Exercise goal
The reply should reproduce every line of the data below word for word, minus any images.

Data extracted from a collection
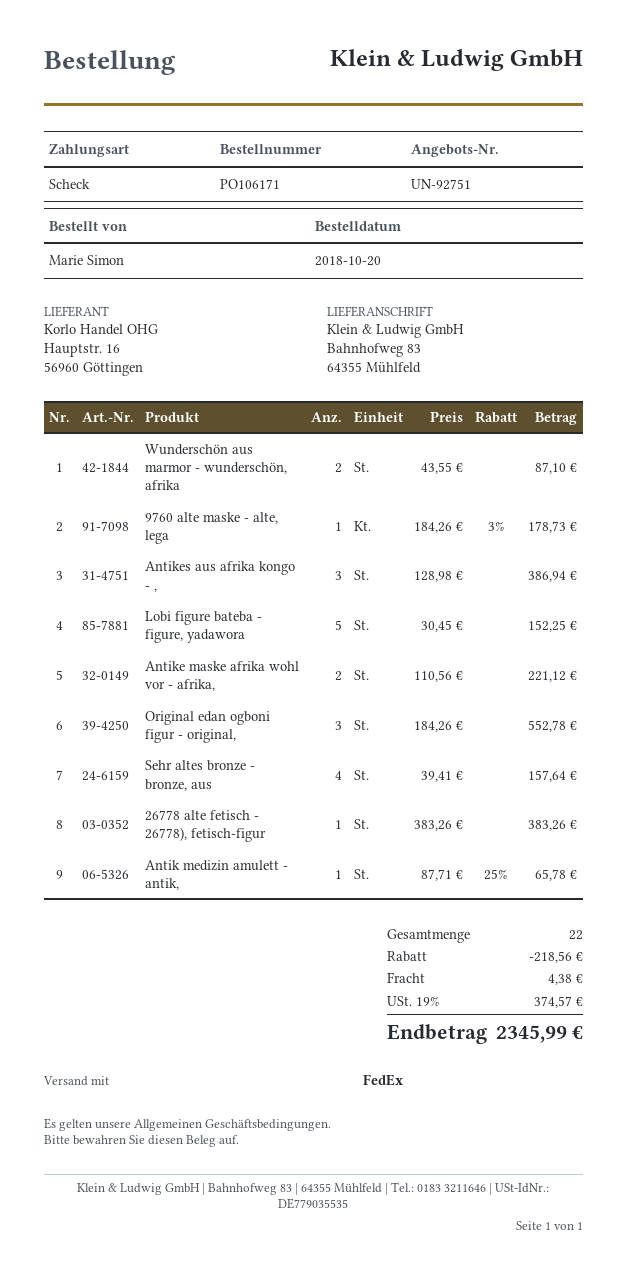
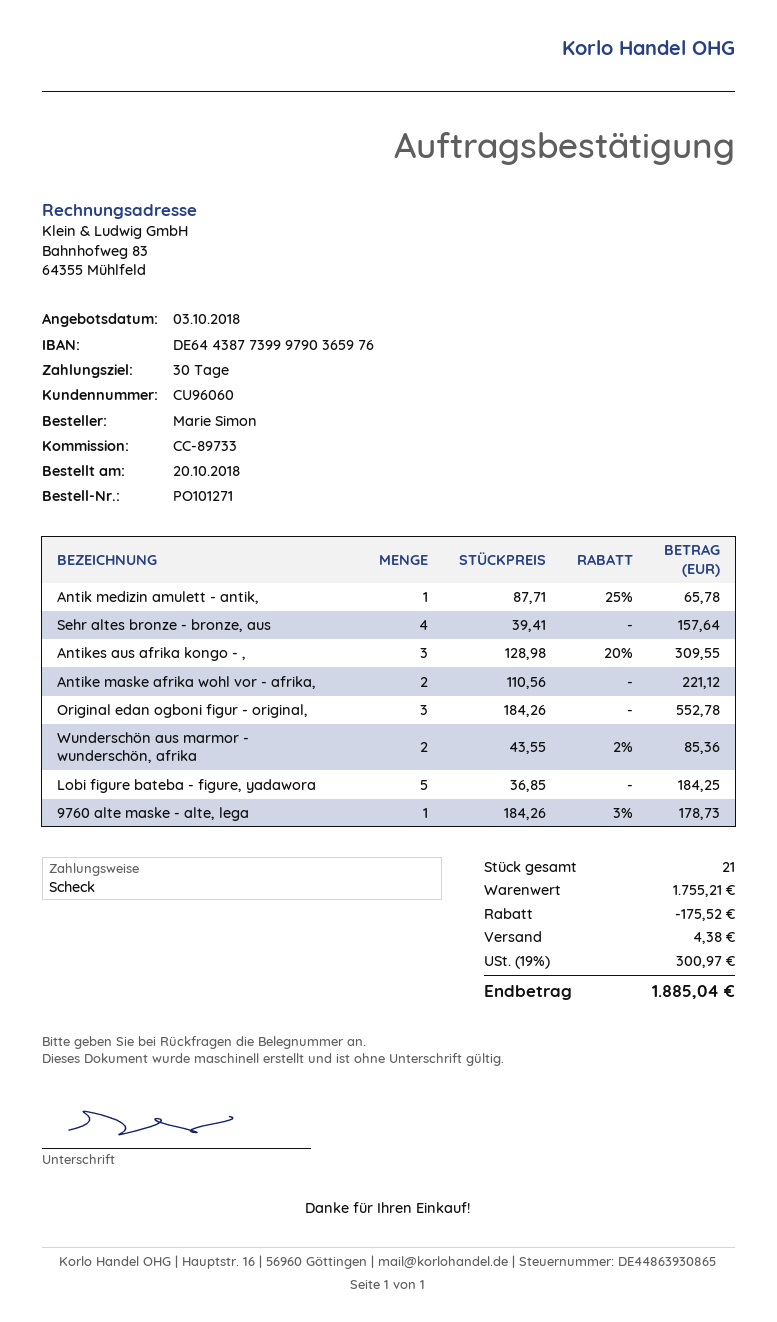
order number: PO106171 -> PO101271
Wunderschön aus marmor - wunderschön, afrika: 2 x 43.55 = 87.10 -> 2 x 43.55 - 2% = 85.36
Antikes aus afrika kongo - ,: 3 x 128.98 = 386.94 -> 3 x 128.98 - 20% = 309.55
Lobi figure bateba - figure, yadawora: 5 x 30.45 = 152.25 -> 5 x 36.85 = 184.25
26778 alte fetisch - 26778), fetisch-figur: 1 x 383.26 = 383.26 -> none
total quantity: 22 -> 21
discount: 218.56 -> 175.52
tax: 19% = 374.57 -> 19% = 300.97
total: 2345.99 -> 1885.04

Output for this task
order number: PO106171 -> PO101271
Wunderschön aus marmor - wunderschön, afrika: 2 x 43.55 = 87.10 -> 2 x 43.55 - 2% = 85.36
Antikes aus afrika kongo - ,: 3 x 128.98 = 386.94 -> 3 x 128.98 - 20% = 309.55
Lobi figure bateba - figure, yadawora: 5 x 30.45 = 152.25 -> 5 x 36.85 = 184.25
26778 alte fetisch - 26778), fetisch-figur: 1 x 383.26 = 383.26 -> none
total quantity: 22 -> 21
discount: 218.56 -> 175.52
tax: 19% = 374.57 -> 19% = 300.97
total: 2345.99 -> 1885.04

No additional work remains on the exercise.